* Activity:
From the first line to the last, reproduce the records exactly as they appear below.

* Provided entries:
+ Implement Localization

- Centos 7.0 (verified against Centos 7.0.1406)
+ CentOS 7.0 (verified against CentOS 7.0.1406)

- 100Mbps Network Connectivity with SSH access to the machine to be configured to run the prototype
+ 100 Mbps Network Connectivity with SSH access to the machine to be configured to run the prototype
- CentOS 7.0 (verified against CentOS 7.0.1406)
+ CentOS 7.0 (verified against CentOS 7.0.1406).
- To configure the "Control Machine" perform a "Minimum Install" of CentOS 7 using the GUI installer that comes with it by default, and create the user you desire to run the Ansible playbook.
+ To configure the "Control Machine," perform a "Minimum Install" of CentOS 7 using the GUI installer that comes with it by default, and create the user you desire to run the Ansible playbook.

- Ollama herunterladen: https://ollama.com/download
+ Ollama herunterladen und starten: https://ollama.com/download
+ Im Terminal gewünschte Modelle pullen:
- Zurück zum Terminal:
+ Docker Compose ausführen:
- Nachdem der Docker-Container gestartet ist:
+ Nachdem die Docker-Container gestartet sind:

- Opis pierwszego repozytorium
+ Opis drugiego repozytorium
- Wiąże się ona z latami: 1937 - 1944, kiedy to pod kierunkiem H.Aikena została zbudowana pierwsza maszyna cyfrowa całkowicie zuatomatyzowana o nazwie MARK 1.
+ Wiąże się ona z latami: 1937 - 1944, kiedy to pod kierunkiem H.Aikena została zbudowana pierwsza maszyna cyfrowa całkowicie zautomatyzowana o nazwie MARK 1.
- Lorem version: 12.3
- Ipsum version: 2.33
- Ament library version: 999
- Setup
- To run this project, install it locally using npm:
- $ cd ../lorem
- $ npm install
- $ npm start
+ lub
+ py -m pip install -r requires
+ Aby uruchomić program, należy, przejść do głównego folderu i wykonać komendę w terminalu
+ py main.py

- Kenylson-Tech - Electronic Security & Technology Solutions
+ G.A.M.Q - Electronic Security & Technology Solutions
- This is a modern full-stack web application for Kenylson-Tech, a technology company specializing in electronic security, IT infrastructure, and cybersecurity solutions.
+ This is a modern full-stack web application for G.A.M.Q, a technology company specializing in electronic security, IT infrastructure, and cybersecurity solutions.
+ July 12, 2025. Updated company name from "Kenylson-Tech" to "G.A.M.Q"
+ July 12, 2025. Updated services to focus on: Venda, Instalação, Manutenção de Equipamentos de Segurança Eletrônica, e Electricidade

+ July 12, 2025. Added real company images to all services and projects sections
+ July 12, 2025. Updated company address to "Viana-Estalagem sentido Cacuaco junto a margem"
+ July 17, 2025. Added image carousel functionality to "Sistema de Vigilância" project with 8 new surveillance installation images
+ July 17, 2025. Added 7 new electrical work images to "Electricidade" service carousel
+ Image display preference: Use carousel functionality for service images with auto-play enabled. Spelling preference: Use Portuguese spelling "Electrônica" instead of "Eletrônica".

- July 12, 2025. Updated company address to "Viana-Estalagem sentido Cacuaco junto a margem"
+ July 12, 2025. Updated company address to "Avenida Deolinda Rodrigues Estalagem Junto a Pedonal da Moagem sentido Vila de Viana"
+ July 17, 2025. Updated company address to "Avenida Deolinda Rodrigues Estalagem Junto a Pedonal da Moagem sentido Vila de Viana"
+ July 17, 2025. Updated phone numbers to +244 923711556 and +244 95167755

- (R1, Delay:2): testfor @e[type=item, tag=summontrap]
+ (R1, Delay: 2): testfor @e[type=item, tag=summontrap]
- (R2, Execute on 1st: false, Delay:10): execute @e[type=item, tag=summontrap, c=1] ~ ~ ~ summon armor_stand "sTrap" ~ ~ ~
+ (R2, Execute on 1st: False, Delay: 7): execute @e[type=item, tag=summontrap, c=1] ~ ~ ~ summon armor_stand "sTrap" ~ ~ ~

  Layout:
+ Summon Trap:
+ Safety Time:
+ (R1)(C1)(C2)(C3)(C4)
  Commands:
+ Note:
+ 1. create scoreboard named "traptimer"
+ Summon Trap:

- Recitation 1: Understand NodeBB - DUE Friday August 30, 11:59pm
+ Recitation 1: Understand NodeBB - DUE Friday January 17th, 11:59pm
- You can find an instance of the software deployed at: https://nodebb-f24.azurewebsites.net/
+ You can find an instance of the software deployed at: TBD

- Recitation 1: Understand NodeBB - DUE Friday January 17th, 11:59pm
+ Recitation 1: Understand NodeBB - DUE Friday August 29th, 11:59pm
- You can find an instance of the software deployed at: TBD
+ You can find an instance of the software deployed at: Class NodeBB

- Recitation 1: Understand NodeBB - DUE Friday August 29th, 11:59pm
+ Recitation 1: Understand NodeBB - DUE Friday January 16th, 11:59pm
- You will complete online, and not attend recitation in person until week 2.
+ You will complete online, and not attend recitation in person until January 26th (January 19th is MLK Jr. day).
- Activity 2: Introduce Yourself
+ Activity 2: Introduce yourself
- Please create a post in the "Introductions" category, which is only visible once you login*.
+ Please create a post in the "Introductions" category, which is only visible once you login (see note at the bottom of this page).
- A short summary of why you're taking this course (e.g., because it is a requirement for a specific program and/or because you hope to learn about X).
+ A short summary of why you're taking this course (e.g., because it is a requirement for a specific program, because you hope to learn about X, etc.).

* Result:
+ Implement Localization

- Centos 7.0 (verified against Centos 7.0.1406)
+ CentOS 7.0 (verified against CentOS 7.0.1406)

- 100Mbps Network Connectivity with SSH access to the machine to be configured to run the prototype
+ 100 Mbps Network Connectivity with SSH access to the machine to be configured to run the prototype
- CentOS 7.0 (verified against CentOS 7.0.1406)
+ CentOS 7.0 (verified against CentOS 7.0.1406).
- To configure the "Control Machine" perform a "Minimum Install" of CentOS 7 using the GUI installer that comes with it by default, and create the user you desire to run the Ansible playbook.
+ To configure the "Control Machine," perform a "Minimum Install" of CentOS 7 using the GUI installer that comes with it by default, and create the user you desire to run the Ansible playbook.

- Ollama herunterladen: https://ollama.com/download
+ Ollama herunterladen und starten: https://ollama.com/download
+ Im Terminal gewünschte Modelle pullen:
- Zurück zum Terminal:
+ Docker Compose ausführen:
- Nachdem der Docker-Container gestartet ist:
+ Nachdem die Docker-Container gestartet sind:

- Opis pierwszego repozytorium
+ Opis drugiego repozytorium
- Wiąże się ona z latami: 1937 - 1944, kiedy to pod kierunkiem H.Aikena została zbudowana pierwsza maszyna cyfrowa całkowicie zuatomatyzowana o nazwie MARK 1.
+ Wiąże się ona z latami: 1937 - 1944, kiedy to pod kierunkiem H.Aikena została zbudowana pierwsza maszyna cyfrowa całkowicie zautomatyzowana o nazwie MARK 1.
- Lorem version: 12.3
- Ipsum version: 2.33
- Ament library version: 999
- Setup
- To run this project, install it locally using npm:
- $ cd ../lorem
- $ npm install
- $ npm start
+ lub
+ py -m pip install -r requires
+ Aby uruchomić program, należy, przejść do głównego folderu i wykonać komendę w terminalu
+ py main.py

- Kenylson-Tech - Electronic Security & Technology Solutions
+ G.A.M.Q - Electronic Security & Technology Solutions
- This is a modern full-stack web application for Kenylson-Tech, a technology company specializing in electronic security, IT infrastructure, and cybersecurity solutions.
+ This is a modern full-stack web application for G.A.M.Q, a technology company specializing in electronic security, IT infrastructure, and cybersecurity solutions.
+ July 12, 2025. Updated company name from "Kenylson-Tech" to "G.A.M.Q"
+ July 12, 2025. Updated services to focus on: Venda, Instalação, Manutenção de Equipamentos de Segurança Eletrônica, e Electricidade

+ July 12, 2025. Added real company images to all services and projects sections
+ July 12, 2025. Updated company address to "Viana-Estalagem sentido Cacuaco junto a margem"
+ July 17, 2025. Added image carousel functionality to "Sistema de Vigilância" project with 8 new surveillance installation images
+ July 17, 2025. Added 7 new electrical work images to "Electricidade" service carousel
+ Image display preference: Use carousel functionality for service images with auto-play enabled. Spelling preference: Use Portuguese spelling "Electrônica" instead of "Eletrônica".

- July 12, 2025. Updated company address to "Viana-Estalagem sentido Cacuaco junto a margem"
+ July 12, 2025. Updated company address to "Avenida Deolinda Rodrigues Estalagem Junto a Pedonal da Moagem sentido Vila de Viana"
+ July 17, 2025. Updated company address to "Avenida Deolinda Rodrigues Estalagem Junto a Pedonal da Moagem sentido Vila de Viana"
+ July 17, 2025. Updated phone numbers to +244 923711556 and +244 95167755

- (R1, Delay:2): testfor @e[type=item, tag=summontrap]
+ (R1, Delay: 2): testfor @e[type=item, tag=summontrap]
- (R2, Execute on 1st: false, Delay:10): execute @e[type=item, tag=summontrap, c=1] ~ ~ ~ summon armor_stand "sTrap" ~ ~ ~
+ (R2, Execute on 1st: False, Delay: 7): execute @e[type=item, tag=summontrap, c=1] ~ ~ ~ summon armor_stand "sTrap" ~ ~ ~

  Layout:
+ Summon Trap:
+ Safety Time:
+ (R1)(C1)(C2)(C3)(C4)
  Commands:
+ Note:
+ 1. create scoreboard named "traptimer"
+ Summon Trap:

- Recitation 1: Understand NodeBB - DUE Friday August 30, 11:59pm
+ Recitation 1: Understand NodeBB - DUE Friday January 17th, 11:59pm
- You can find an instance of the software deployed at: https://nodebb-f24.azurewebsites.net/
+ You can find an instance of the software deployed at: TBD

- Recitation 1: Understand NodeBB - DUE Friday January 17th, 11:59pm
+ Recitation 1: Understand NodeBB - DUE Friday August 29th, 11:59pm
- You can find an instance of the software deployed at: TBD
+ You can find an instance of the software deployed at: Class NodeBB

- Recitation 1: Understand NodeBB - DUE Friday August 29th, 11:59pm
+ Recitation 1: Understand NodeBB - DUE Friday January 16th, 11:59pm
- You will complete online, and not attend recitation in person until week 2.
+ You will complete online, and not attend recitation in person until January 26th (January 19th is MLK Jr. day).
- Activity 2: Introduce Yourself
+ Activity 2: Introduce yourself
- Please create a post in the "Introductions" category, which is only visible once you login*.
+ Please create a post in the "Introductions" category, which is only visible once you login (see note at the bottom of this page).
- A short summary of why you're taking this course (e.g., because it is a requirement for a specific program and/or because you hope to learn about X).
+ A short summary of why you're taking this course (e.g., because it is a requirement for a specific program, because you hope to learn about X, etc.).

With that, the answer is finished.